Everybody is talking of the battered rupee and how best to prevent it from sinking even further below its record of 68.81 against the dollar.
The rupee is sinking because we have a current account deficit, which arises when we spend more dollars then we earn. There are two areas where we spend more dollars. One is crude oil, which we are compelled to import resulting in a dollar outflow and the other is gold, which we are not compelled to import.
Import of gold certainly has wrecked havoc with the deficit, and has been one reason for the rupee to be trading at 66.26 currently.
Now, there are suggestions that we target temple gold to prevent import of gold and hence a sharp fall in the rupee.
A trove of gold from some of the popular temples is stashed away in banks. According to reports in the Economic Times the Tirumala Tirupati Devasthanam has a staggering Rs 70,000 crores in various forms of gold.
The report also points to the fact that the Sree Padmanabhaswamy temple could have as much as 100,000 crores, though these are not confirmed.
There are now innovative suggestions to utilise this gold and prevent gold imports. One suggestion is to take these gold from the temples and pay interest on it and convert it into bullion.
Suggestions are good and welcome, but targeting temple gold is not practical. It's going to hurt the sentiment of devotees and there is already a clear sign of resentment at this mode.
The Reserve Bank of India (RBI) recently clarified that it is not contemplating any proposal to buy idle gold and convert it into bullion, after reports surfaced on idle gold stashed away in temples.
"The RBI clarifies that no such proposal is under its consideration at this juncture," the apex bank said in a statement.
Clearly, the temple gold is going to be a far-fetched idea with no takers.
A novel method
A better suggestion was reported recently by Reuters, which could be a welcome move.
According to the news report, India is considering a radical plan to direct commercial banks to buy gold from ordinary citizens and divert it to precious metal refiners in an attempt to curb imports and take some heat off the plunging currency.
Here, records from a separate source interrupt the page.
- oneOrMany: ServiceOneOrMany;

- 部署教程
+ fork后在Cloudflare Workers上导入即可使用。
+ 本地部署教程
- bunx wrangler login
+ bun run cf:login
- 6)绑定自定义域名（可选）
This seems a more sensible idea, especially, if you can price the gold at slightly higher then market rates and lure individuals.
Re-cycling the gold that is already in the system is an innovative idea. After all, we imported 860 tonnes of gold in 2012, while we are already sitting on a staggering 31,000 tonnes, which can be recycled, provided individuals are offered the right price.
Apart from gold, we must remember that the rupee has sunk primarily because of oil and over dependence on capital inflows, primarily inflows into the capital market, which can exit anytime and cause a currency collapse, as it has recently.
We need to therefore boost FDI policies (more permanent dollar inflows which cannot exit), encourage exports and have stop meddling in the affairs of our local oil and gas companies, so they can boost domestic oil output and reduce dependence on imports.